Relevant amusing bit from the Amazon FAQ: "S3 is designed to provide 99.999999999% durability of objects over a given year. This durability level corresponds to an average annual expected loss of 0.000000001% of objects. For example, if you store 10,000 objects with Amazon S3, you can on average expect to incur a loss of a single object once every 10,000,000 years."
I think my favorite part of that is "on average", as if you will be making repeated ten-million-year trials of this effectively brand new technology.
The point is that once you get into several nines of reliability, really rare events that are impossible to model start to dominate your risk budget.
Many people have far more than 10k objects though. Based on that math, if you stored 10 billion objects in S3 (certainly well within the realm of possibility), you'd lose an object on average every 10 years, which is a length of time one can think about.
Your main point (that making high reliability systems more conventionally reliable is building your high wall yet higher still) is definitely valid. But the lossage rate is actually a meaningful number given the extremely large number of objects stored in S3.
I completely agree with you. Where they are intentionally misleading is in pretending that keeping one object for a zillion years is the same as keeping a zillion objects for one year.
The Long Now foundation (http://longnow.org) has some other interesting projects besides the clock.
If you like this kind of thing, I'd suggest reading Neal Stephenson's Anathem. It might be hard to get into it, it might be his most impenetrable book yet but it really pays off later.
Several of Neal Stephenson's books are like this ... I finished the Cryptonomicon earlier this year and have just started to read REAMDE. I often find myself reading the same sentence several times because they are so convoluted ...
This is S3 which isn't comparable to Google's persistent disks. S3 is equivalent to Google Cloud Storage which has "99.999999999%" durability as per https://cloud.google.com/storage/
To accurately compare them you'd need to look at AWS EBS: "Amazon EBS volumes are designed for an annual failure rate (AFR) of between 0.1% - 0.2%, where failure refers to a complete or partial loss of the volume, depending on the size and performance of the volume."
I don't think so, PD and GCS are fundamentally different products.
PD is like the local disk, and you cannot assume it last forever.
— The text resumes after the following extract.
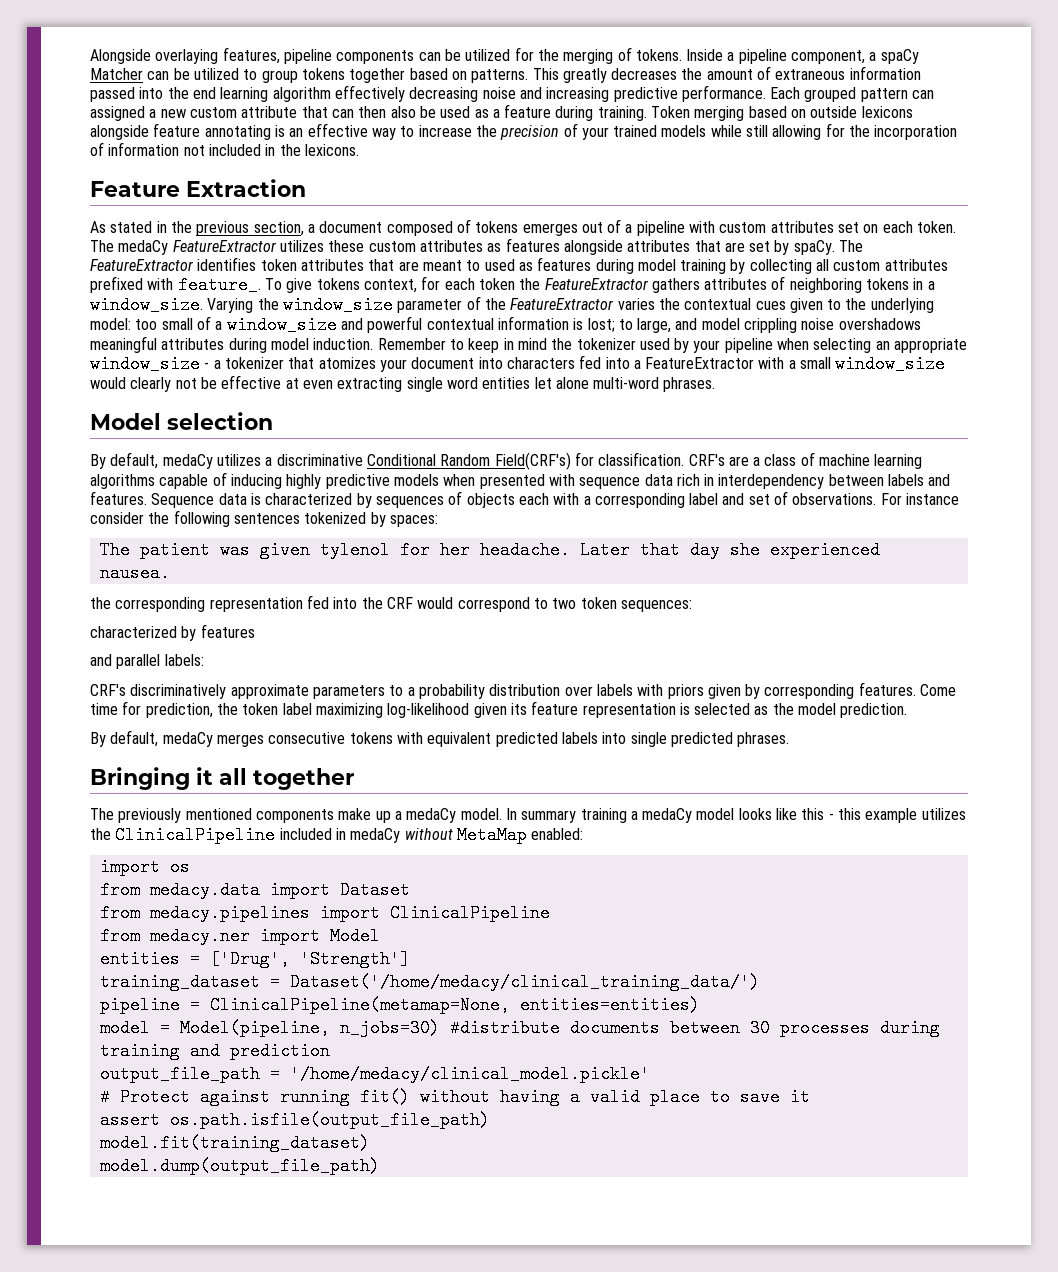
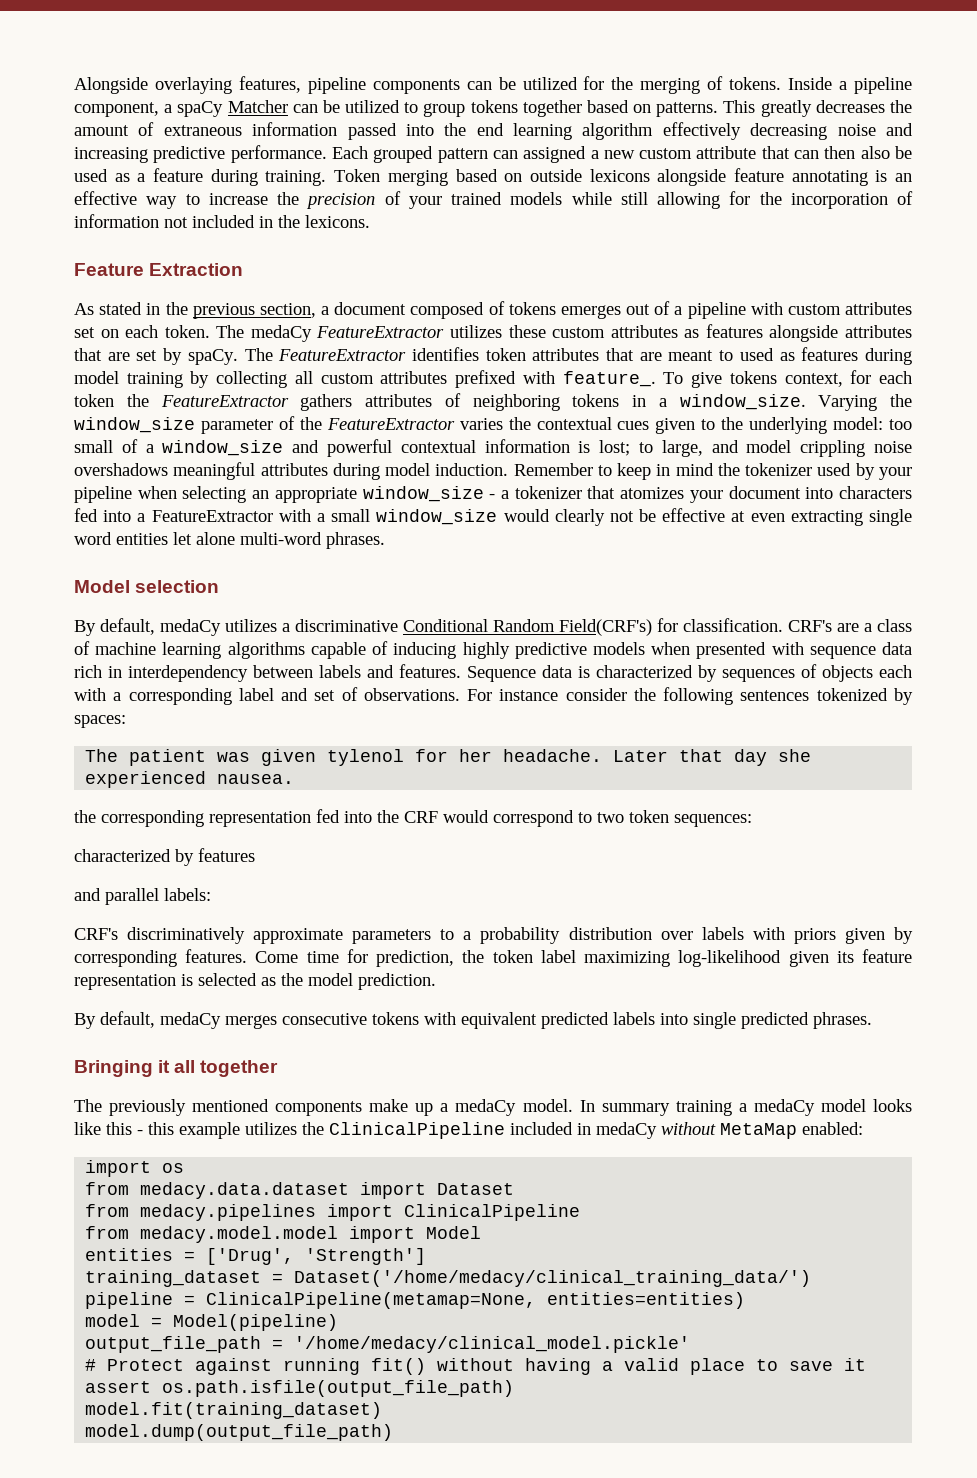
[149,881,260,899] medacy.data -> [140,1182,350,1199] medacy.data.dataset
[149,927,250,945] medacy.ner -> [140,1226,339,1243] medacy.model.model
[179,1019,940,1037] [99,1042,330,1060] Model(pipeline, n_jobs=30) #distribute documents between 30 processes during training and prediction -> [173,1314,339,1331] Model(pipeline)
while GCS is durable storage and it is safer.
"
This outage is wholly Google's responsibility. However, we would like to take this opportunity to highlight an important reminder for our customers: GCE instances and Persistent Disks within a zone exist in a single Google datacenter and are therefore unavoidably vulnerable to datacenter-scale disasters. Customers who need maximum availability should be prepared to switch their operations to another GCE zone. For maximum durability we recommend GCE snapshots and Google Cloud Storage as resilient, geographically replicated repositories for your data.
"
In a cloud based infra, one still needs to know the difference. And for the ultra-low numbers, they are from mathematics I think. (# replicas, possibly cross DC/geo)
My recollection: around 20GB... however, they clearly were willing to try to get some of it back if that was helpful. It was just a redundant offsite backup for me, so there was no need.
Or the bigger problem: assuming your future reliability looks just like your past. For example, say they have a problem with year 2038. Everything works great until everything doesn't work at all.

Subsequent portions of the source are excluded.